Beamed propulsion is the classic solution to the mass ratio problem in interstellar flight. Rather than pushing more and more fuel to get your payload to another star system, you leave the fuel behind. Robert Forward’s vast lightsail proposals come immediately to mind, but in 2001 physicist Geoffrey Landis proposed propulsion by particle beam, with energy delivered from the Solar System to the departing spacecraft.
The notion is this: a charged particle beam is accelerated and focused, then neutralized in charge to prevent the beam from expanding as it travels due to electrostatic repulsion. When the particles reach their target, they are re-ionized and reflected by a magnetic sail, which Landis originally conceived as ‘a large superconducing loop with a diameter of many tens of kilometers.’
The particle-beam idea seems to solve two problems with lightsails: First, a light beam provides a relatively inefficient energy source, demanding huge power facilities and thus driving up the cost. Some of Forward’s proposals were mind-boggling, calling for laser power up to an astounding 7.2 terawatts. The latter was for Forward’s most audacious concept, a round-trip manned mission to Epsilon Eridani.
The second issue is that laser-pushed sails call for extremely large lenses to deliver a tightly collimated beam to the receding starship. The lens for Forward’s Epsilon Eridani mission would be fully a thousand kilometers in diameter, dwarfing our manufacturing capabilities into the forseeable future. Add to these problems the difficulty of manufacturing ultra-thin films in space, not to mention deploying them as sails, and the particle beam emerges as an increasingly attractive alternative.

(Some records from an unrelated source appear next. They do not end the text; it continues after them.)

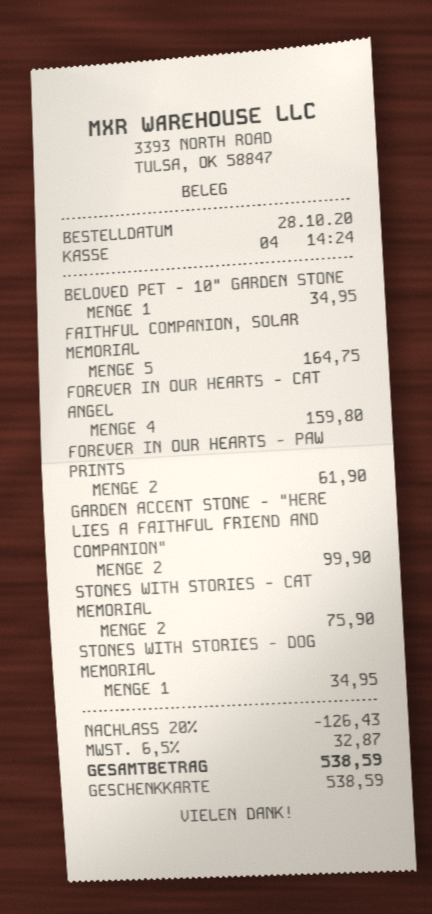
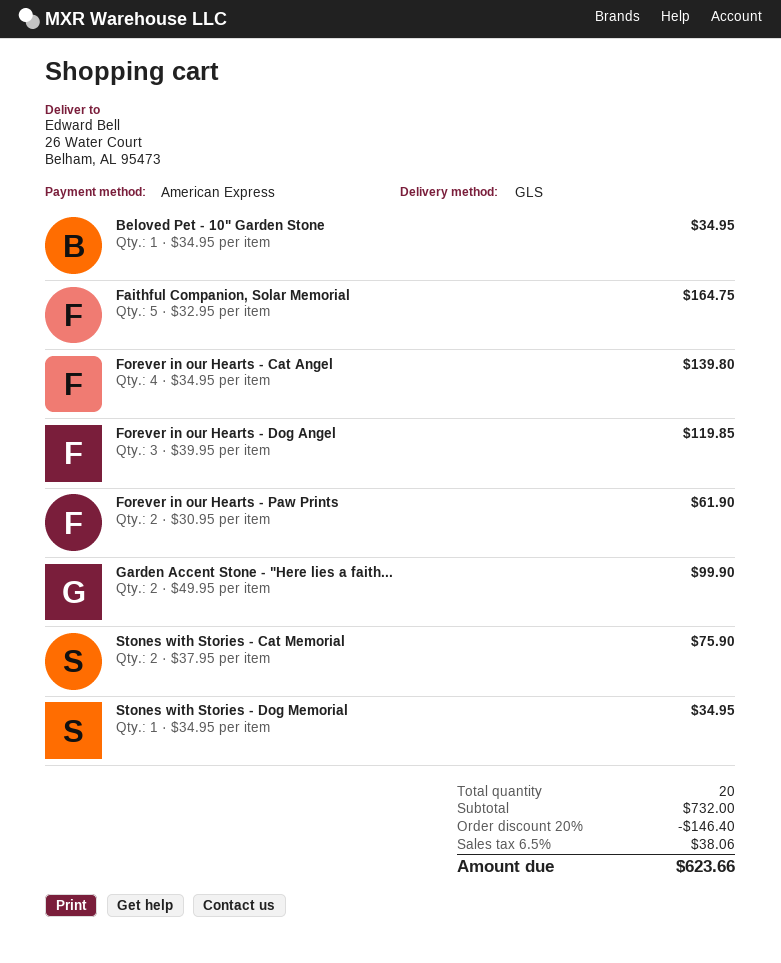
payment method: gift card -> American Express
FOREVER IN OUR HEARTS - CAT ANGEL: 4 for 159.80 -> 4 for 139.80
Forever in our Hearts - Dog Angel: none -> 3 for 119.85
discount: 20% = 126.43 -> 20% = 146.40
tax: 6.5% = 32.87 -> 6.5% = 38.06
total: 538.59 -> 623.66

Landis has now revised his original particle beam ideas to incorporate new technologies. Specifically, he proposes using techniques developed by Robert Winglee at the University of Washington to reduce the physical structure of the sail. The concept is to create a magnetic sail through the use of mini-magnetosphere plasma propulsion (M2P2). From the paper:
By shrinking the physical structure of a magnetic sail, the invention of the mini-magnetosphere plasma propulsion, or ‘M2P2’, has brought the idea of a particle-beam-pushed sail closer to reality. The particle-beam is reflected by a magnetic field. In the mini-magnetosphere, the magnetic field is inflated to a large area by injection of a plasma into the magnetic field, and hence large magnetic field areas are possible with only a small physical structure.
Winglee’s ideas, tuned for missions within the Solar System, assume an
on-board supply of propellant to replenish the plasma, which gradually leaks into space. Landis’ idea is to replace the plasma from the particle beam itself. ‘…Thus the mini-magnetosphere will self-inflate with the particle beam, resulting in no requirement for on-board propellant except, possibly, for initial inflation of the magnetic field.’
Image: An artist’s impression of a mini-magnetosphere deployed around a spacecraft. Plasma or ionized gas is trapped on the magnetic field lines generated onboard, and this plasma inflates the magnetic field much like hot air inflates a balloon. The mini-magnetosphere is then blown by the plasma wind from the Sun or, in Geoffrey Landis’ interstellar concept, by a particle beam sent from the Solar System. Credit: Robert Winglee, University of Washington.
Two more particle beam advantages: The magnetic sail provides braking by creating drag against the solar wind from the destination star, and also becomes a shield against interstellar dust.
For more on mini-magnetosphere plasma propulsion, see the M2P2 page at the University of Washington. The revised Landis paper is “Interstellar Flight by Particle Beam,” in Acta Astronautica Vol. 55, pp. 931-934 (2004). For useful background on magnetic sails and braking, see D. G. Andrews and R. M. Zubrin, “Magnetic Sails and Interstellar Travel,” International Astronautical Federation Paper IAF-88-5533, Bangalore, India, October 1988. A useful cost study of interstellar mission options was performed by Dana Andrews in “Cost Considerations for Interstellar Missions,” Paper IAA-93-706 (1993).